The golden majority of Thursday's gold survived through the list of laundry items of all things that the police did not do in the investigation and challenged what steps they had taken.
He claimed that the police did not follow the training of the police academy. Officials did not address the lobby or exit doors outside the bloody service of the victim as part of the site to prevent the contamination of any evidence, said Gold.
They did not inspect the offices where his loose body was scattered, or the door of the killer had to walk, sufficiently accurate for evidence, he claimed.
"Did I watch too much CSI"Gold asked Davidson:" Is not it what you should do at the scene of the crime to examine it as closely as possible and look for evidence of traces? Is not that what we should do? "
"Yes," answered Davidson.
The police also did not test their theory of a hammer from a dry wall, which could have been a weapon used for wounded victims.
They did not disclose local cleaners to find out if anyone brought a bleeding outfit.
But they did not list the bloody leaves that were found on or around the victim's table before they dropped the scenes back to the owner.
Davidson was a new major criminal unit when the police called at 52 Canterbury St. morning on 7 July 2011, the court heard.
He was one of the first police officers on the scene and previously testified in the testimonies that he unlocked and opened the exit door in the lobby, which was never tested for forensic evidence because it was contaminated.
"You did not follow the rules at this crime scene, did you?" asked Gold, which refers to its protection against contamination.
Davidson said he was careful not to touch anything in the office and return to the lobby. He did not believe that the last part of the crime scene was, he said.

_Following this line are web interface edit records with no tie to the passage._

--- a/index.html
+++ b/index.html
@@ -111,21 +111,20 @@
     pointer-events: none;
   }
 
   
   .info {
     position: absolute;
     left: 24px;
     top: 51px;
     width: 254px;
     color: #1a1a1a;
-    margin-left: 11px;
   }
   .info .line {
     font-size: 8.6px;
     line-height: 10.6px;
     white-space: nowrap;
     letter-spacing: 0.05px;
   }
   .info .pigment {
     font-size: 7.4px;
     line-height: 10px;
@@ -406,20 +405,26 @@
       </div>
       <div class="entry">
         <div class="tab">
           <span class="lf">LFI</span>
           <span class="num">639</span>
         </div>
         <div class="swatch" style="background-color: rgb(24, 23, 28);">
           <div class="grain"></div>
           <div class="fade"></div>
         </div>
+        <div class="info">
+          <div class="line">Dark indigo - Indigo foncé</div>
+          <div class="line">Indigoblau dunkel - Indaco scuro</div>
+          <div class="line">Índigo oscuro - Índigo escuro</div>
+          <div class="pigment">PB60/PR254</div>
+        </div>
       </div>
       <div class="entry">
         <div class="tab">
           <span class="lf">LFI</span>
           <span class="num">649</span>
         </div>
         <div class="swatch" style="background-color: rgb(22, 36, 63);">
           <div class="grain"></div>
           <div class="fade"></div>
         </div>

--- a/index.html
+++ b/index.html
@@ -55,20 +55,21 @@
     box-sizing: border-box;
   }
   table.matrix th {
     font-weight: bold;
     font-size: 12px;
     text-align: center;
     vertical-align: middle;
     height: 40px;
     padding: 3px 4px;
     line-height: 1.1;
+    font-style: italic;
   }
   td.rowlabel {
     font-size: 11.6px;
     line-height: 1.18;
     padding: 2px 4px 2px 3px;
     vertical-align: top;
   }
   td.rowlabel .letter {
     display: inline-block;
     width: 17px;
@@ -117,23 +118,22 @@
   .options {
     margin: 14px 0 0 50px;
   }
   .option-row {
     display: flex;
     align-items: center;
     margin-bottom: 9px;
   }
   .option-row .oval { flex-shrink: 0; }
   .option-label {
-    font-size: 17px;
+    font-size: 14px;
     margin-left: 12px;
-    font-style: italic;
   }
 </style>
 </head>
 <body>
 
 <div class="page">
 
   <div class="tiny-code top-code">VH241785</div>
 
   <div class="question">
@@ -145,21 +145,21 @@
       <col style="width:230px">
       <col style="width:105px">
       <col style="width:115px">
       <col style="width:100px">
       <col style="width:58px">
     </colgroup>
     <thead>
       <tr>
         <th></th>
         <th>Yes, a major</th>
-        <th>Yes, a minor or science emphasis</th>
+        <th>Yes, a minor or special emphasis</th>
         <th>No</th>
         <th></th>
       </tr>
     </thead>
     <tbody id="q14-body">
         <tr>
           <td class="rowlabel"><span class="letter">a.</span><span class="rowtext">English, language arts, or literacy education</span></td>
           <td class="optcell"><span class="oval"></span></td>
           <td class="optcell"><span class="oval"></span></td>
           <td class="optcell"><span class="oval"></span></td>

"It's right or wrong I opened it."
"It was not" right or wrong ", it was wrong," he broke gold.
"Yes," Davidson agreed.
"I would not do that today, would I?" Gold asked.
"No," the policeman replied.
Defense has previously informed the court that the quality of the investigation of the Saint John Police will mainly be in the defense of Olanda at a retrial for second-degree murder.
In the defense documents, the defense said they intend to claim "that it is [Saint John Police Force’s] the investigation into the murder of Richard Oland was inadequate and will also try to hinder the conduct and credibility of the various SJPF officials involved in the investigation. "
On Wednesday, he came on Wednesday during a direct inspection by Davidson, prosecutor P. Crow. P. Veniot questioned what kind of a security video of Thandie's restaurants, located across the street from the victim's office, from the day of the murder.
When Veniot used a defensive exhibition from the first trial to help Davidson describe the location of both cameras and their coverage areas, Gold stood for the court.
"Just to be clear, justice, we did it," he said, referring to aerial photography with shady areas. "This was not part of the police investigation. This is not something the official did.
"As you know, the quality of the investigation in the police will be a problem in this case, so I just want to know what you see there, and the appropriate oral testimony of the official is a defensive product."